* Exercise description *
Set down all of the entries below word for word, with the pictures left out.

=======

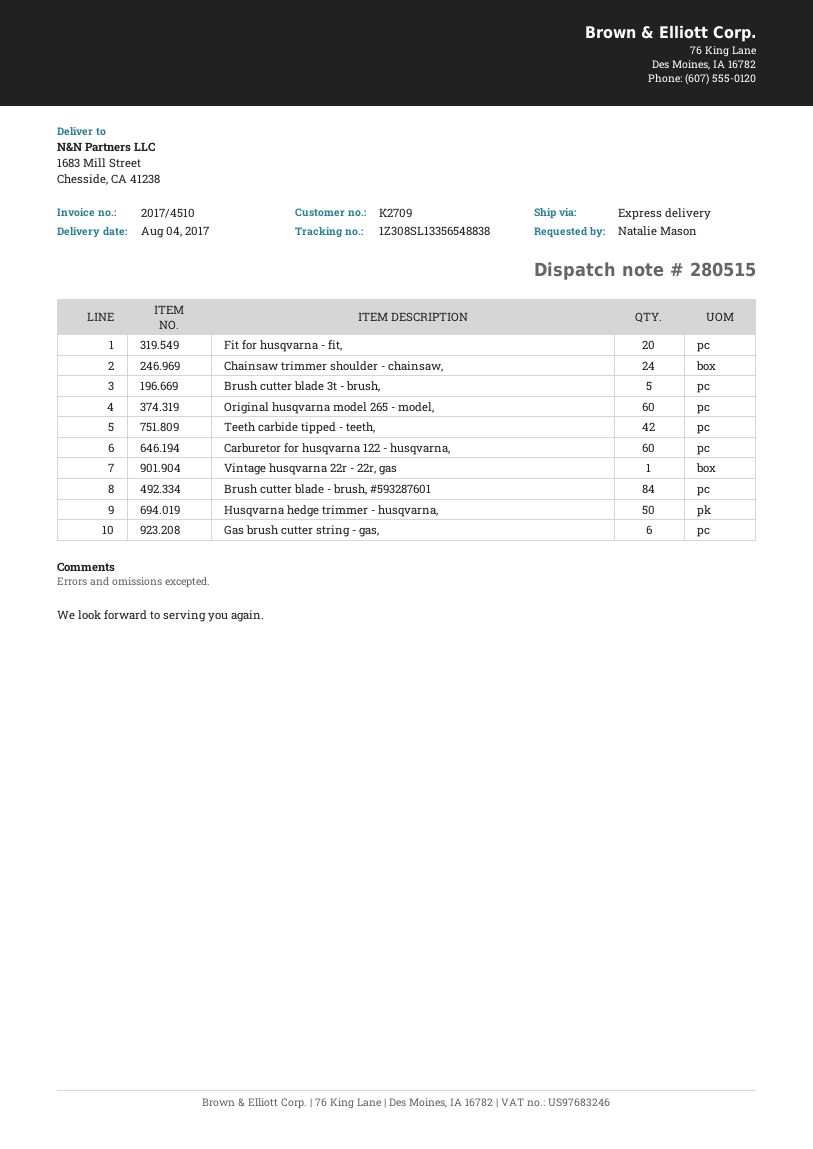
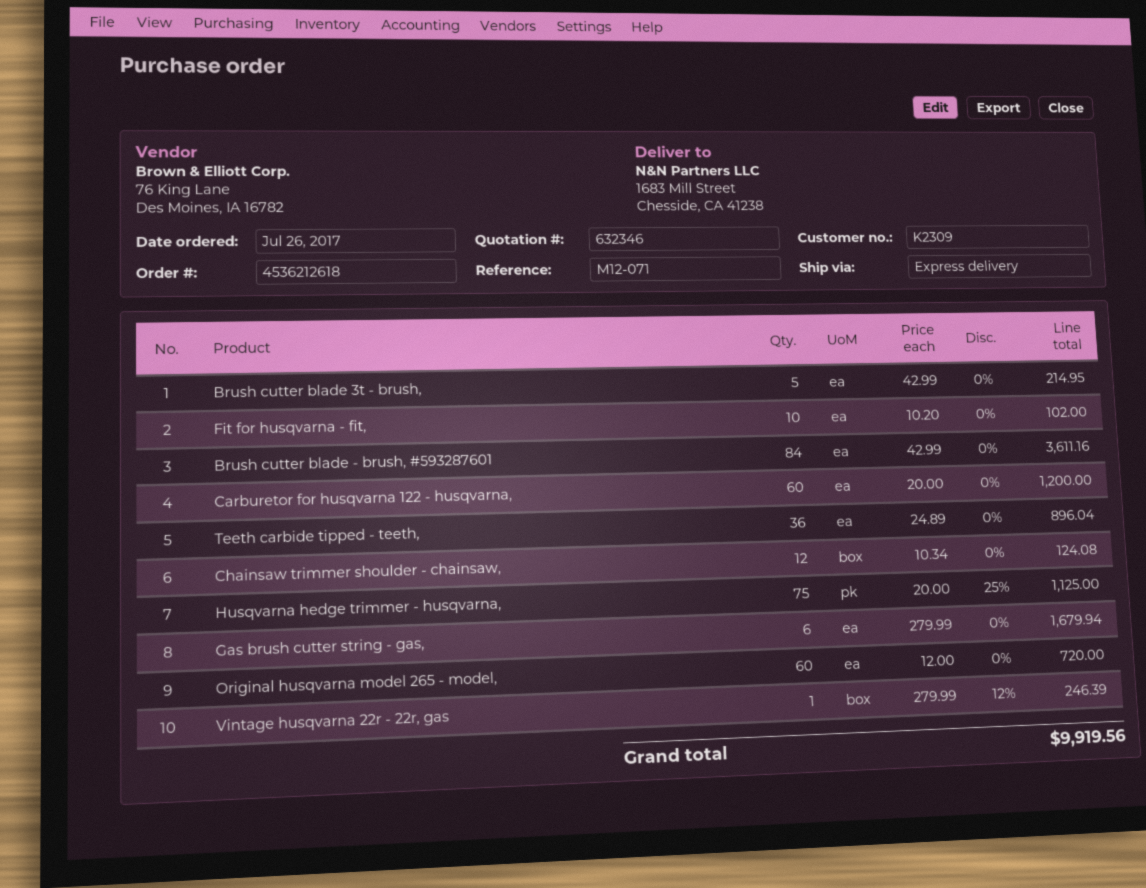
customer number: K2709 -> K2309
Fit for husqvarna - fit,: 20 -> 10
Chainsaw trimmer shoulder - chainsaw,: 24 -> 12
Teeth carbide tipped - teeth,: 42 -> 36
Husqvarna hedge trimmer - husqvarna,: 50 -> 75

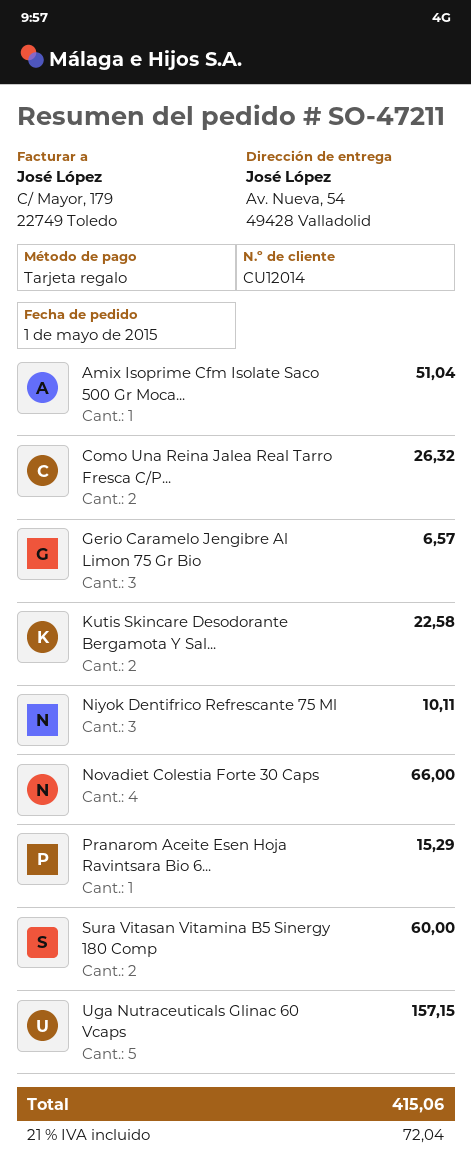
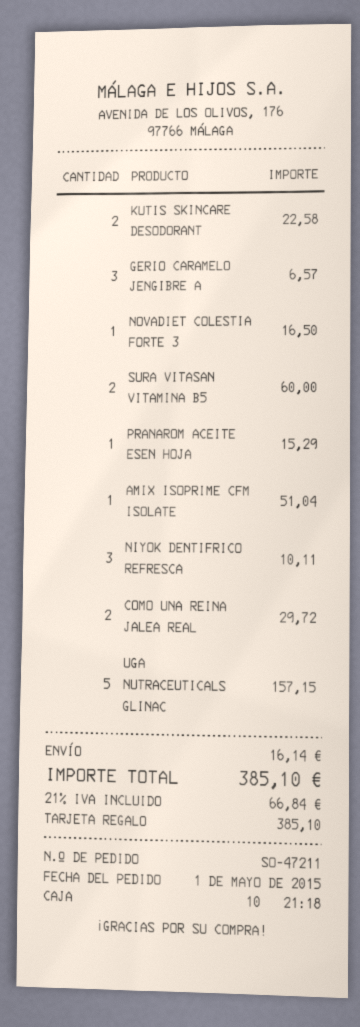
Como Una Reina Jalea Real Tarro Fresca C/P...: 2 for 26.32 -> 2 for 29.72
Novadiet Colestia Forte 30 Caps: 4 for 66.00 -> 1 for 16.50
shipping: none -> 16.14
tax: 21% = 72.04 -> 21% = 66.84
total: 415.06 -> 385.10

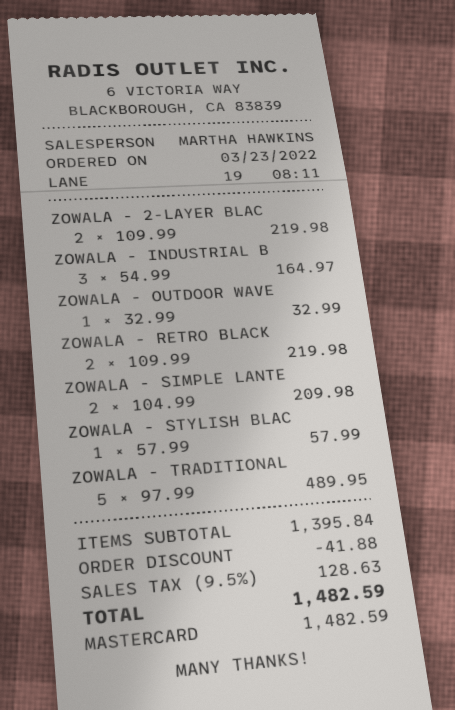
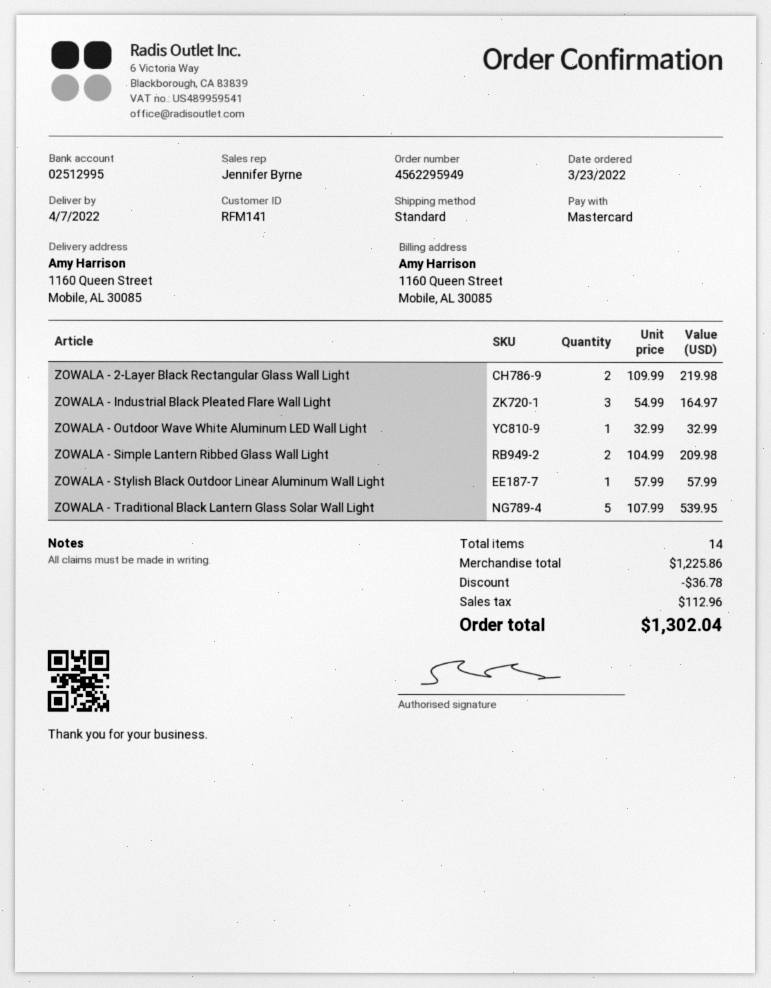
sales rep: MARTHA HAWKINS -> Jennifer Byrne
ZOWALA - RETRO BLACK: 2 x 109.99 = 219.98 -> none
ZOWALA - TRADITIONAL: 5 x 97.99 = 489.95 -> 5 x 107.99 = 539.95
subtotal: 1395.84 -> 1225.86
discount: 41.88 -> 36.78
tax: 128.63 -> 112.96
total: 1482.59 -> 1302.04

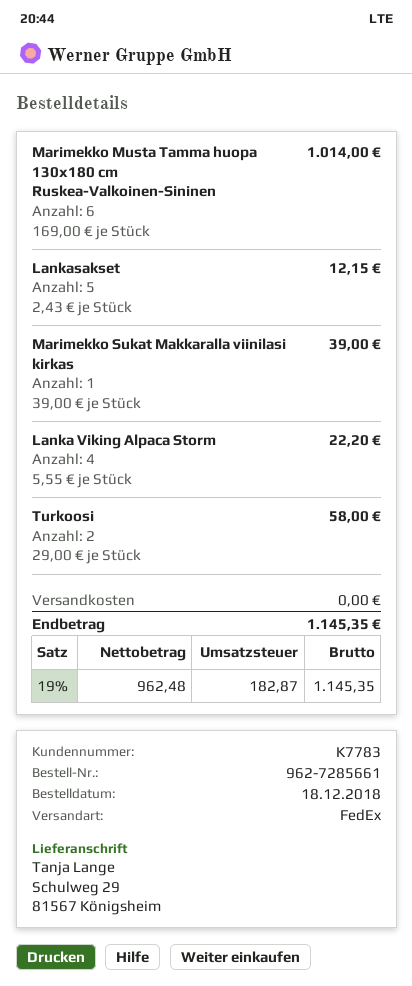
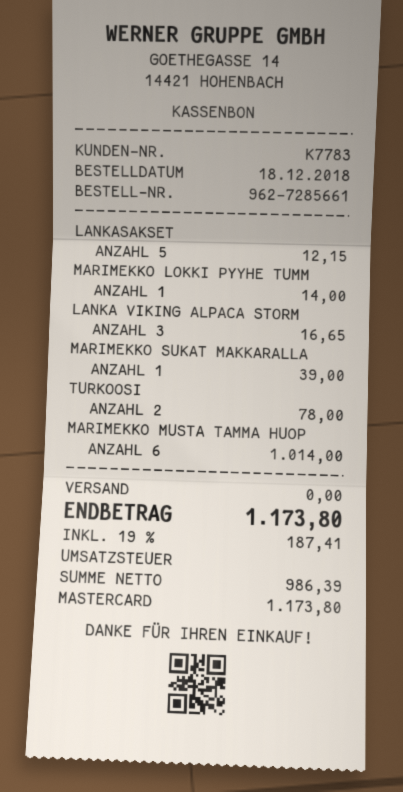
Lanka Viking Alpaca Storm: 4 for 22.20 -> 3 for 16.65
Turkoosi: 2 for 58.00 -> 2 for 78.00
MARIMEKKO LOKKI PYYHE TUMM: none -> 1 for 14.00
net: 962.48 -> 986.39
tax: 19% = 182.87 -> 19% = 187.41
total: 1145.35 -> 1173.80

=======

* Result *
customer number: K2709 -> K2309
Fit for husqvarna - fit,: 20 -> 10
Chainsaw trimmer shoulder - chainsaw,: 24 -> 12
Teeth carbide tipped - teeth,: 42 -> 36
Husqvarna hedge trimmer - husqvarna,: 50 -> 75

Como Una Reina Jalea Real Tarro Fresca C/P...: 2 for 26.32 -> 2 for 29.72
Novadiet Colestia Forte 30 Caps: 4 for 66.00 -> 1 for 16.50
shipping: none -> 16.14
tax: 21% = 72.04 -> 21% = 66.84
total: 415.06 -> 385.10

sales rep: MARTHA HAWKINS -> Jennifer Byrne
ZOWALA - RETRO BLACK: 2 x 109.99 = 219.98 -> none
ZOWALA - TRADITIONAL: 5 x 97.99 = 489.95 -> 5 x 107.99 = 539.95
subtotal: 1395.84 -> 1225.86
discount: 41.88 -> 36.78
tax: 128.63 -> 112.96
total: 1482.59 -> 1302.04

Lanka Viking Alpaca Storm: 4 for 22.20 -> 3 for 16.65
Turkoosi: 2 for 58.00 -> 2 for 78.00
MARIMEKKO LOKKI PYYHE TUMM: none -> 1 for 14.00
net: 962.48 -> 986.39
tax: 19% = 182.87 -> 19% = 187.41
total: 1145.35 -> 1173.80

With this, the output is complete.